En el ámbito de la Bioética, Diego Gracia Guillén, bajo el término de la falacia tecnocrática, nos dice que se reducen los problemas éticos a meros problemas técnicos, trasladando la gestión del propio poder a los expertos, de manera que éstos no solo tendrán la capacidad de gobernar su propio sector productivo sino, más allá, la sociedad en general.

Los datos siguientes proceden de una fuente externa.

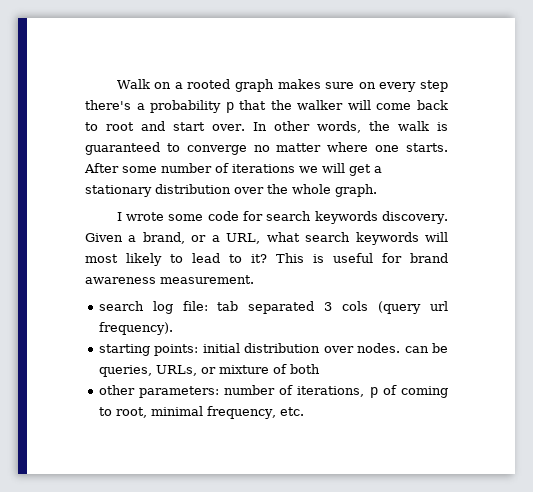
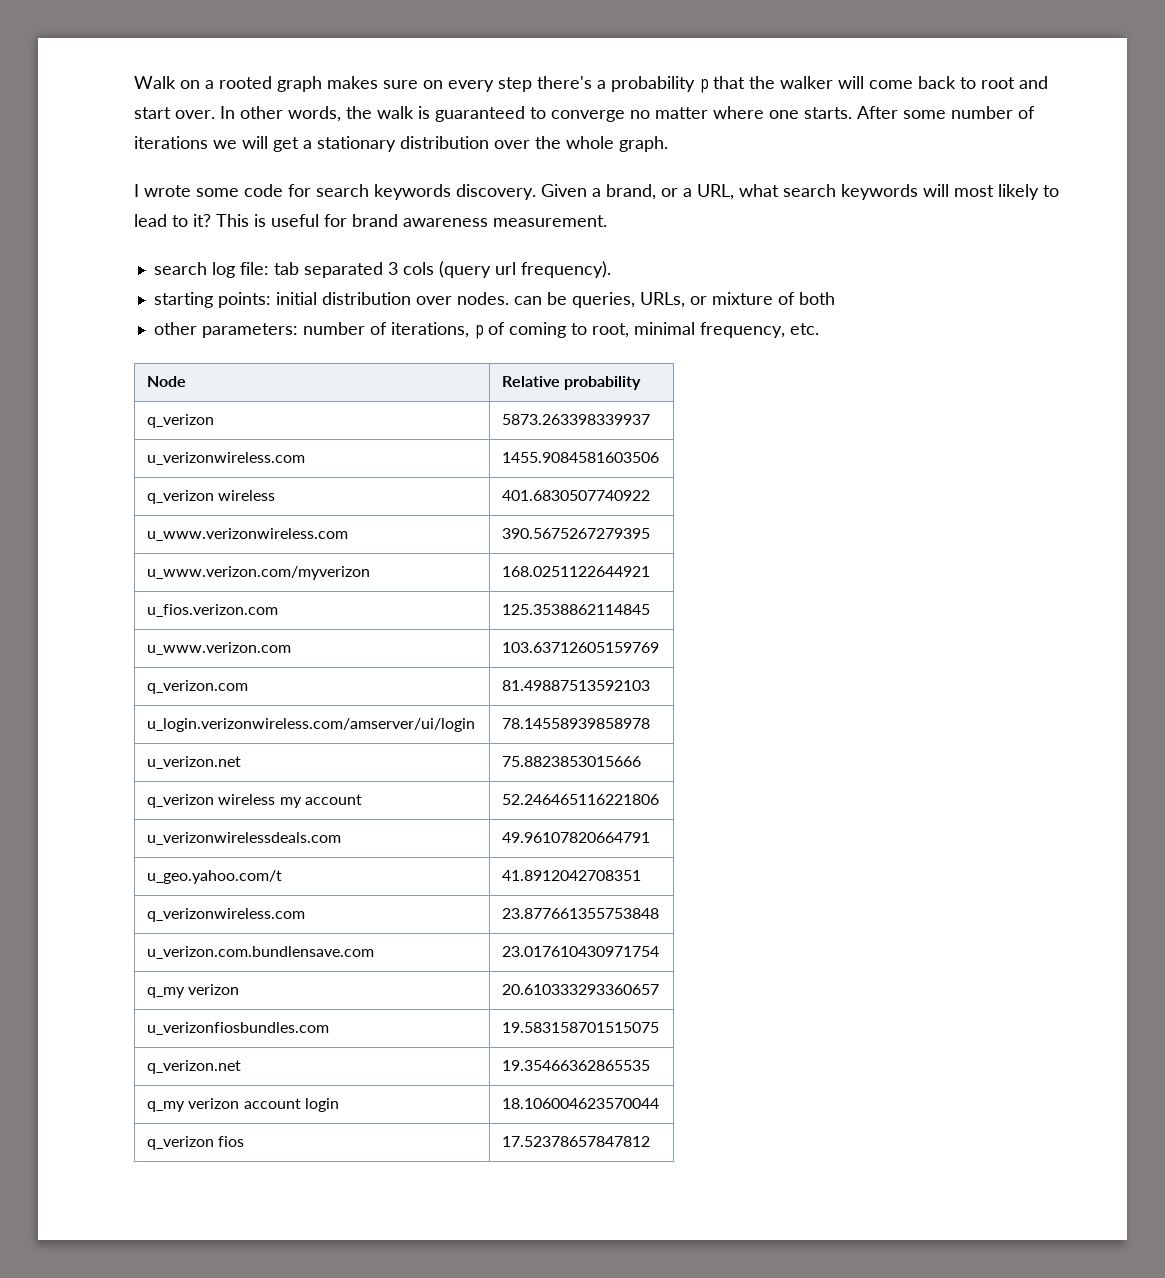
+ Node | Relative probability
+ q_verizon | 5873.263398339937
+ u_verizonwireless.com | 1455.9084581603506
+ q_verizon wireless | 401.6830507740922
+ u_www.verizonwireless.com | 390.5675267279395
+ u_www.verizon.com/myverizon | 168.0251122644921
+ u_fios.verizon.com | 125.3538862114845
+ u_www.verizon.com | 103.63712605159769
+ q_verizon.com | 81.49887513592103
+ u_login.verizonwireless.com/amserver/ui/login | 78.14558939858978
+ u_verizon.net | 75.8823853015666
+ q_verizon wireless my account | 52.246465116221806
+ u_verizonwirelessdeals.com | 49.96107820664791
+ u_geo.yahoo.com/t | 41.8912042708351
+ q_verizonwireless.com | 23.877661355753848
+ u_verizon.com.bundlensave.com | 23.017610430971754
+ q_my verizon | 20.610333293360657
+ u_verizonfiosbundles.com | 19.583158701515075
+ q_verizon.net | 19.35466362865535
+ q_my verizon account login | 18.106004623570044
+ q_verizon fios | 17.52378657847812

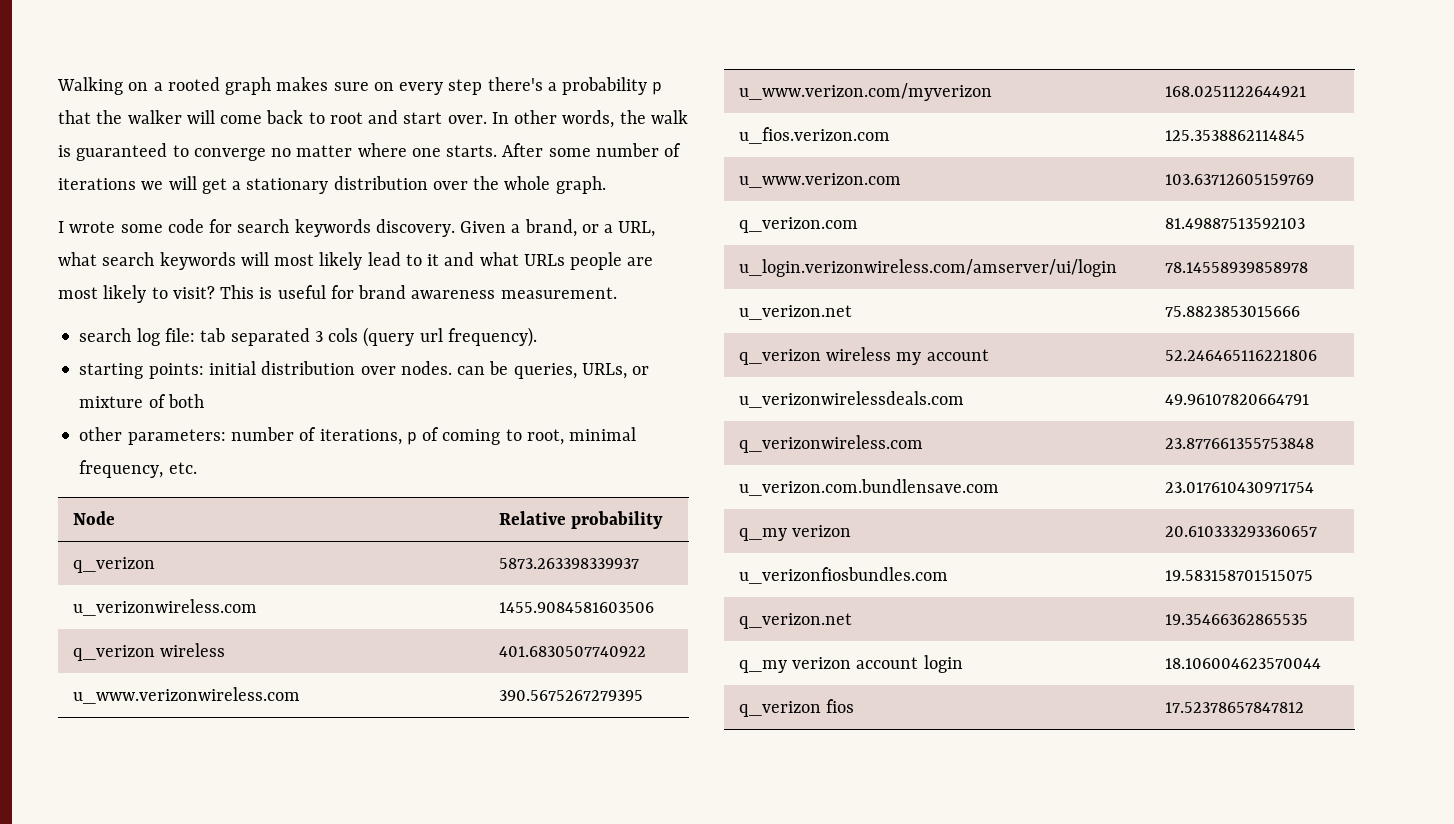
- Walk on a rooted graph makes sure on every step there's a probability p that the walker will come back to root and start over.
+ Walking on a rooted graph makes sure on every step there's a probability p that the walker will come back to root and start over.
- Given a brand, or a URL, what search keywords will most likely to lead to it?
+ Given a brand, or a URL, what search keywords will most likely lead to it and what URLs people are most likely to visit?
- u_geo.yahoo.com/t | 41.8912042708351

Como conclusión, parece que la política ha podido redescubrir, a través de la ciencia, una magnífica herramienta de control social, superior al dinero o, como destacara Gilles Lipovetsky, al consumo de masas: la salud. Por tanto, la cuestión clave que debería observarse en los próximos meses y que nos sirve para terminar es si esta aparente biopolítica, en los términos de Foucault, ha venido o no para quedarse, como cual isla de Bensalem. Ya nos advirtió hace más de un siglo uno de los mayores genios que ha dado nuestra Nación, Miguel de Unamuno, que es el cientifismo una enfermedad de que no están libres ni aun los hombres de verdadera ciencia.

Federico de Montalvo Jääskeläinen es presidente del Comité de Bioética y profesor de Derecho Constitucional (UPComillas, ICADE).